UKRI joins IBM and the U.S. Department of Energy who are co-leading the effort, with Google, Microsoft, Amazon and Hewlett Packard Enterprise, BP, as well as NASA, the National Science Foundation, Pittsburgh Supercomputing Center and six National Labs—Lawrence Livermore, Lawrence Berkeley, Argonne, Los Alamos, Oak Ridge and Sandia, and others. In addition, there are academic institutions, including MIT; Rensselaer Polytechnic Institute; the University of Texas, Austin; and the University of California, San Diego and more.

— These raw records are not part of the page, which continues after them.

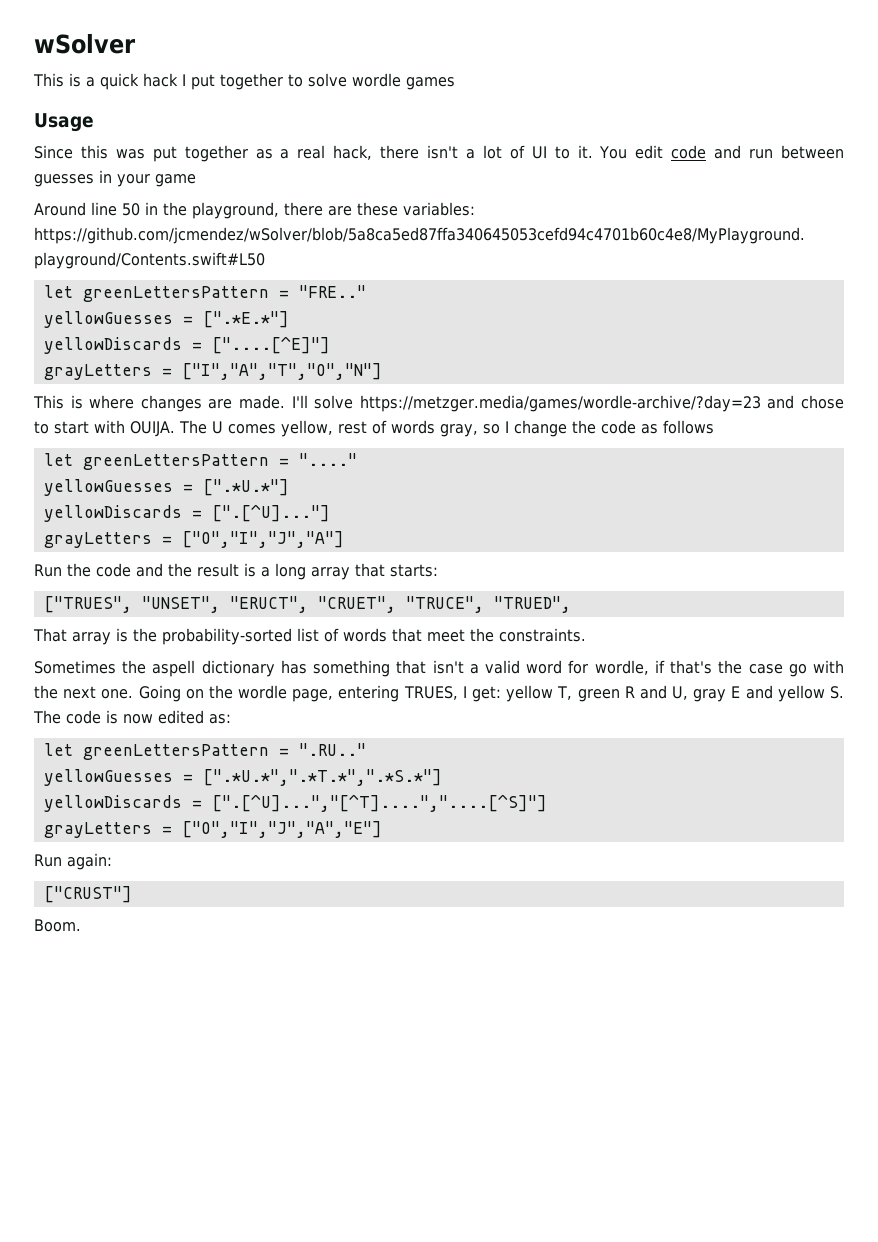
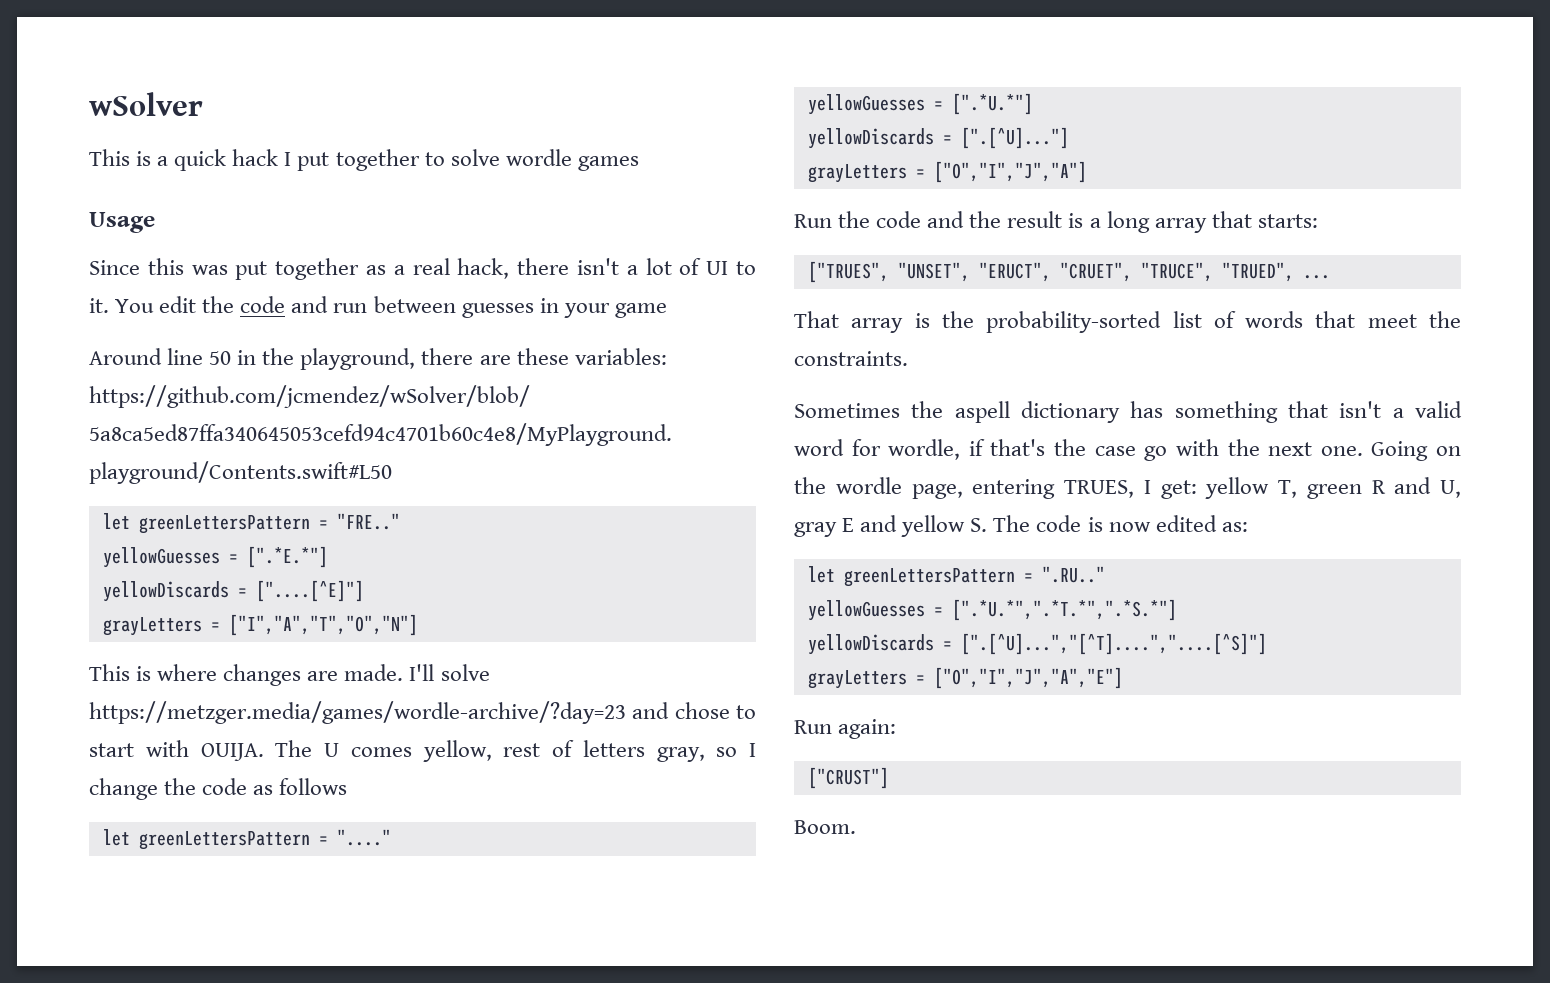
- You edit code and run between guesses in your game
+ You edit the code and run between guesses in your game
- The U comes yellow, rest of words gray, so I change the code as follows
+ The U comes yellow, rest of letters gray, so I change the code as follows
- ["TRUES", "UNSET", "ERUCT", "CRUET", "TRUCE", "TRUED",
+ ["TRUES", "UNSET", "ERUCT", "CRUET", "TRUCE", "TRUED", ...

While UKRI is the first European supercomputing partner to join, there are three UK projects already using supercomputing capabilities through the Consortium. One, running on another Consortium supercomputer, is London-based machine-learning chemistry startup PostEra. Since 6 April, PostEra’s Moonshot Project has already identified around 21 molecular designs that effectively target a key protein associated with COVID-19. Another project is run by an AI startup Kuano, also based in London. This team’s aim is to gain insights from diseases similar to COVID-19 such as SARS to design a new drug that could defeat coronavirus.

Projects seeking access to UK facilities will be subject to peer review process to access project needs.  UKRI has a rolling urgent call for research proposals that address Covid-19 and proposals and the Consortium will cooperate with academics to use the appropriate facilities.

Further North in Daresbury, IBM researchers who are located at and working closely with the Hartree Centre, are collaborating with researchers at the University of Oxford where they are combining advanced molecular simulations with AI in a bid to discover new potential compounds that could be repurposed as candidate antiviral drugs for COVID-19.

UK research, including that supported by UKRI’s urgent COVID-19 R&D programme, will gain access to globally leading US resources including the US Department of Energy’s Summit Facility at Oakridge, and the NSF Frontera system, subject to project review.

UK Science Minister, Amanda Solloway said: “Tackling coronavirus requires a joint and strong international effort and the very best minds in science and technology sharing their research and knowledge. 

“By joining this consortium, our leading researchers will be able to access some of the most advanced computers in the world to speed up their research, gain access to new developments, and share the UK’s world-class computing technologies to find a solution to this virus”. 

UK Data Minister, John Whittingdale said: "The UK has a longstanding reputation for innovation so it is fantastic to see our researchers and scientists working with the world's fastest supercomputers to accelerate the treatment, research and understanding of the coronavirus. 

“We are determined to use the power of data and emerging technologies to improve people's lives and the UK will make a vital contribution to the consortium".

UK Research and Innovation Chief Executive, Professor Sir Mark Walport said: “The UK’s Digital Research Infrastructure is playing a vital role in the global coronavirus response, from the data science of disease propagation to simulation of antibody protein structures, and the social understanding of human response to the crisis.”

Beyond coronavirus, research and innovation using computational modelling, simulation and analytics continues at pace, across advanced engineering, environmental science, health science and more. Research and innovation taking place in the virtual realm is particularly resilient to the current challenges to the economy.

As with every sector, the digital transformation was revolutionising research productivity before the crisis, and will continue to do as we build the infrastructure to enable a science and technology powered recovery.